[Opening Extracted data section]
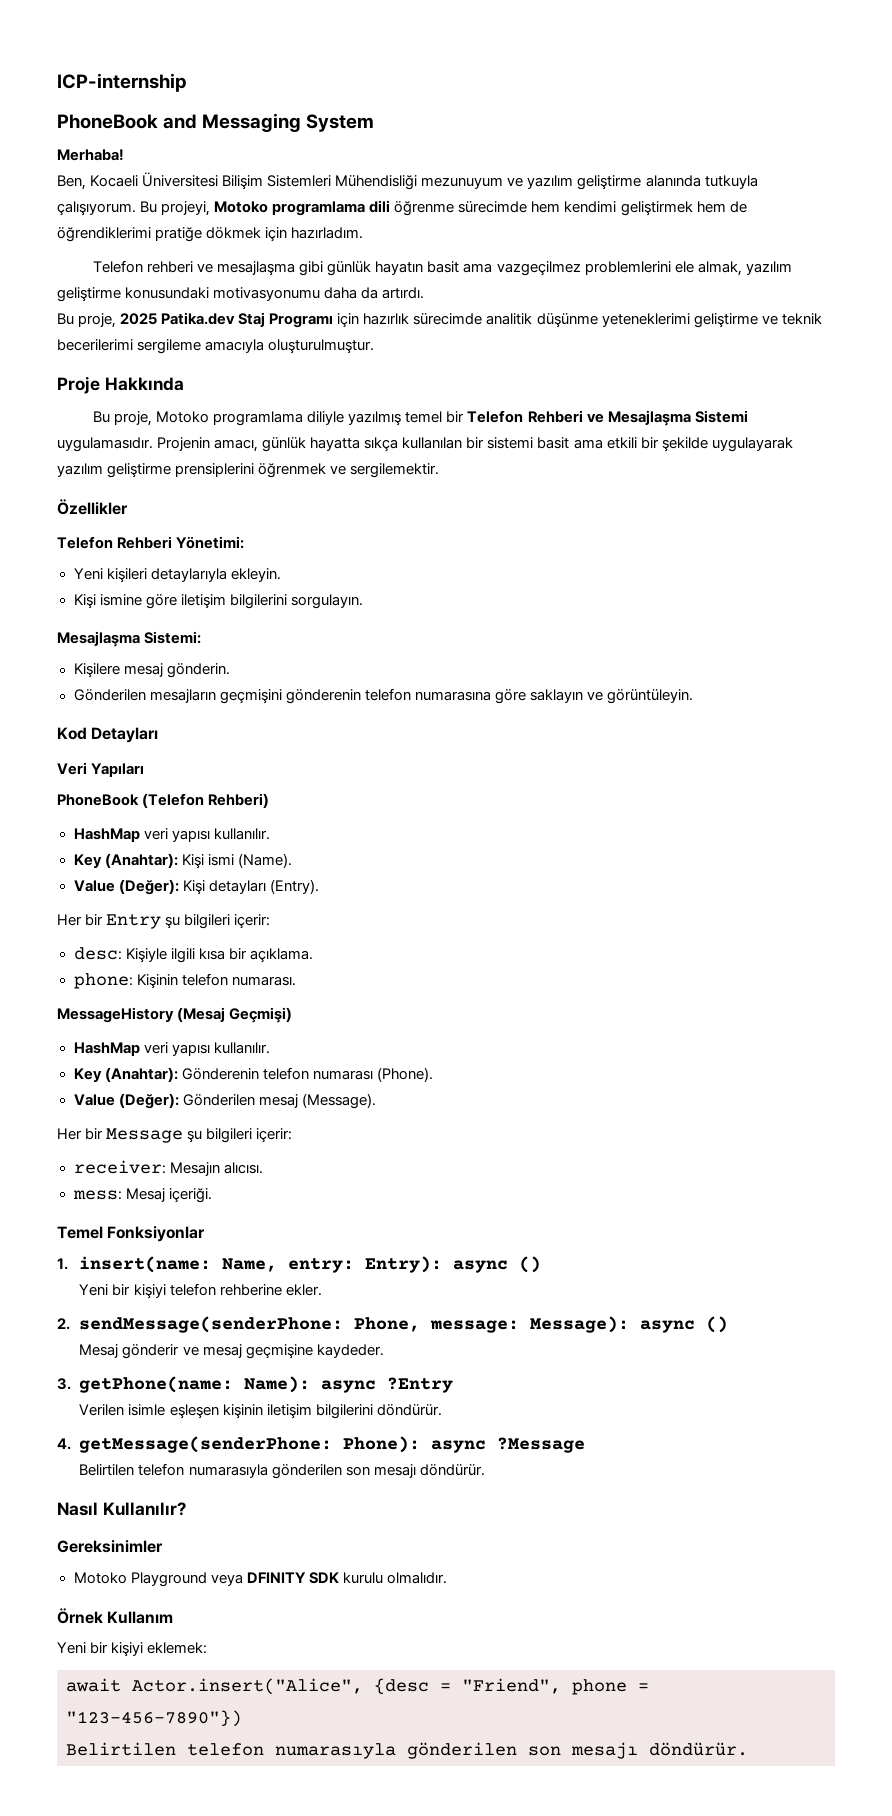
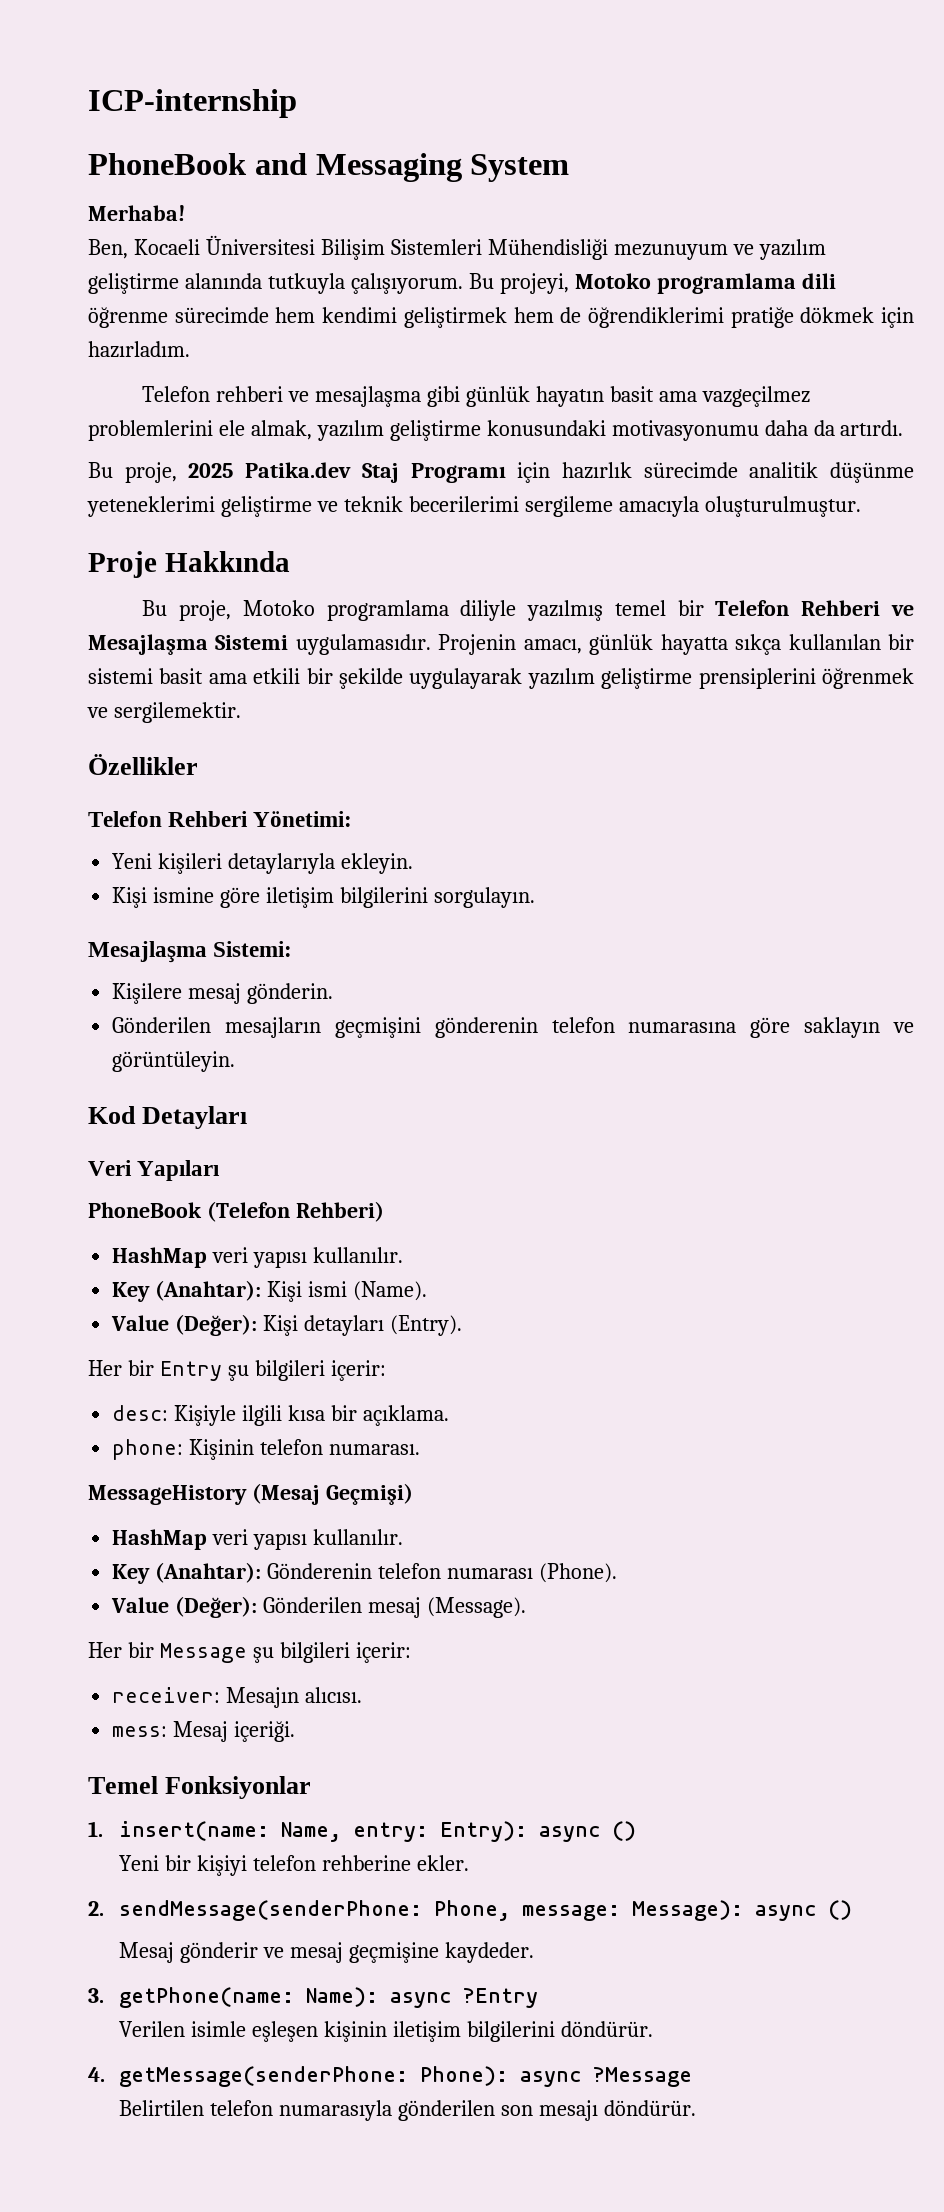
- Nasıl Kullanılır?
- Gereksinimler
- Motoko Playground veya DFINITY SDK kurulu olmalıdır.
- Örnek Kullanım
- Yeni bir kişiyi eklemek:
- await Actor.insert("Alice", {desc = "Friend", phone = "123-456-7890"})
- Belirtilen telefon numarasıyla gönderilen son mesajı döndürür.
[Closing Extracted data section]
▸ **Exercise details**:
Reproduce nothing but the lines from the line containing "- Gereksinimler" to the last line of the data, each exactly as written.

▸ **Your solution**:
- Gereksinimler
- Motoko Playground veya DFINITY SDK kurulu olmalıdır.
- Örnek Kullanım
- Yeni bir kişiyi eklemek:
- await Actor.insert("Alice", {desc = "Friend", phone = "123-456-7890"})
- Belirtilen telefon numarasıyla gönderilen son mesajı döndürür.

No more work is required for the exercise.